Jakob Bohm writes:
When courier IMAP sees a directory with the "sticky bit" set, it currently blocks user login and logs the following cryptic message:"imapd: LOCKED, user=..." or "imapd-ssl: LOCKED, user=..."While removing the sticky bit from the affected directory is trivial (once the obtuse message has been decoded), this leaves open somequestions: 1. WHY does courier-imapd do this? Is this a leftover from a historicuse of the sticky bit in some historic UNIX version? Does it emulate similar behaviour in pine or uw-imap? Is there a reason at all?
It is historical behavior. Qmail's POP3 server did this, UW-IMAP might've done this too, I don't recall.
This is a simple mechanism to lock out access to an individual mail account, for administrative reasons.

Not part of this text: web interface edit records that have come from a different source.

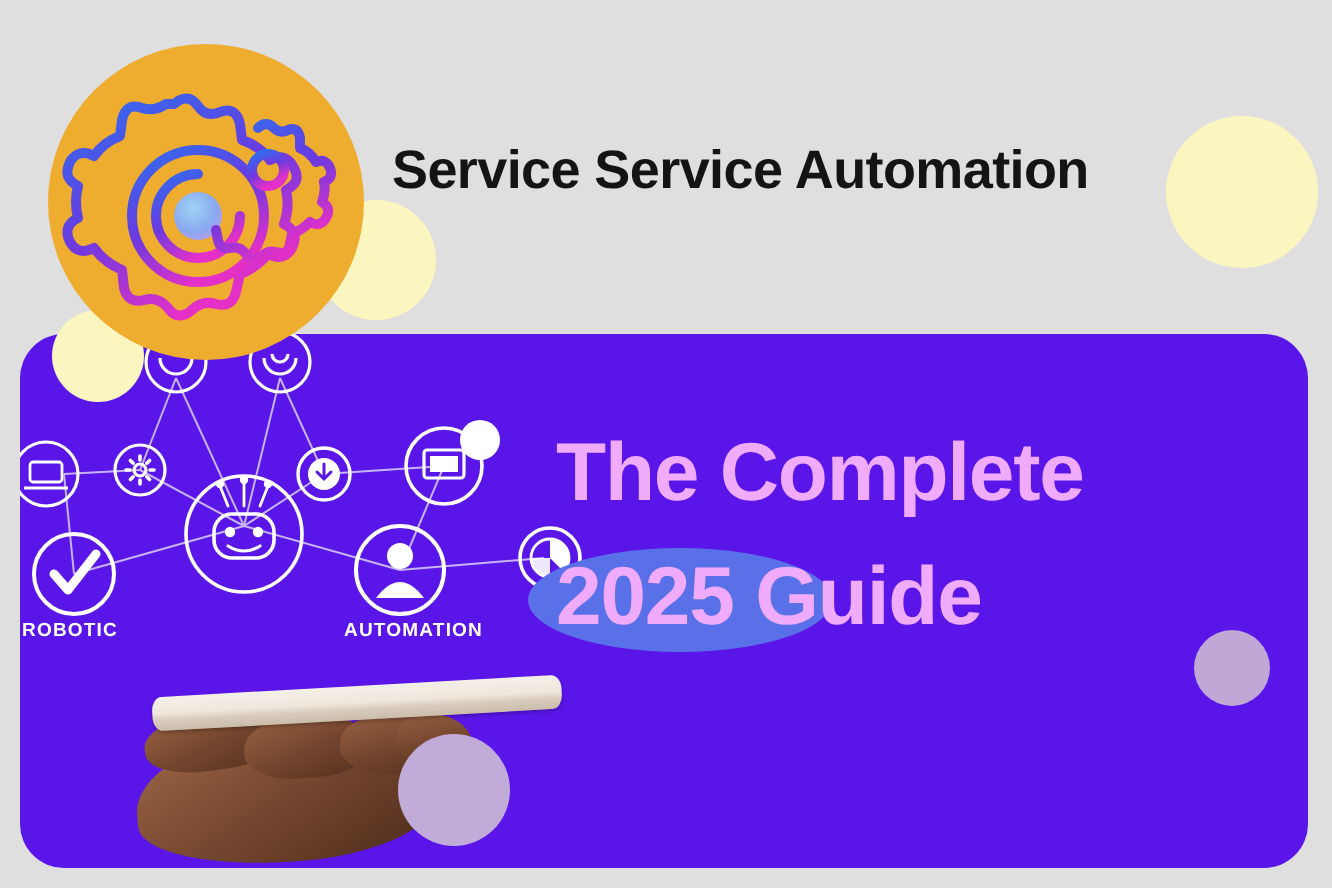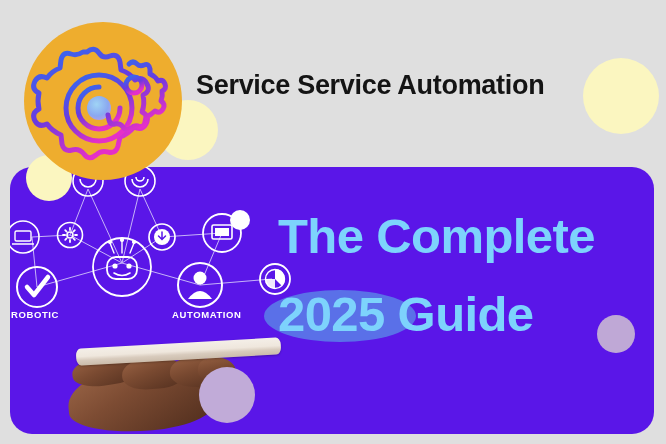--- a/index.html
+++ b/index.html
@@ -139,9 +139,9 @@
     width: 370px;
   }
   .hero-line {
-    color: #7dd3fc;
+    color: #f0abfc;
     font-weight: bold;
-    font-size: 49px;
+    font-size: 41px;
     line-height: 62px;
     letter-spacing: -0.6px;
     white-space: nowrap;

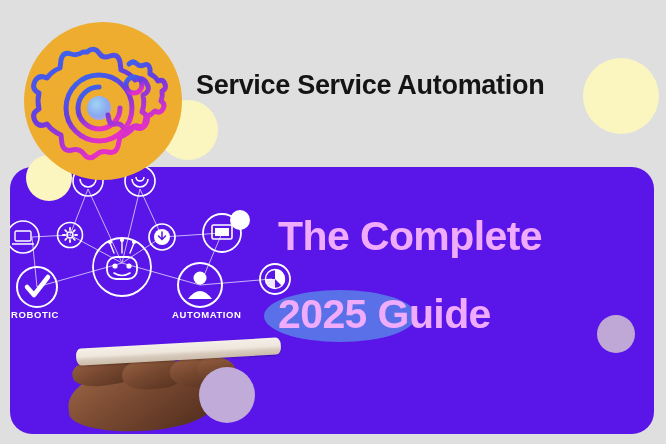--- a/index.html
+++ b/index.html
@@ -146,7 +146,7 @@
     letter-spacing: -0.6px;
     white-space: nowrap;
   }
-  #hero-line-2 { position: relative; margin-top: 16px; }
+  #hero-line-2 { position: relative; }
   #year-highlight {
     position: absolute;
     left: -14px;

2. Why isn't the log message more clear about the cause of failure, the current message virtually guarantees that the sysadmin will need to do slow research just to figure out what is wrong. A better message might be: "imapd: LOCKED (/some/path has sticky bit set), user=..."(with /some/path being the actual directory whose sticky bit stopped imapd this time).
Why does the sysadmin need to figure out anything? The sticky bit doesn't appear by itself, out of thin air. The only way it can come into existence would be if the sysadmin sets it manually, so the sysadmin is already aware of it.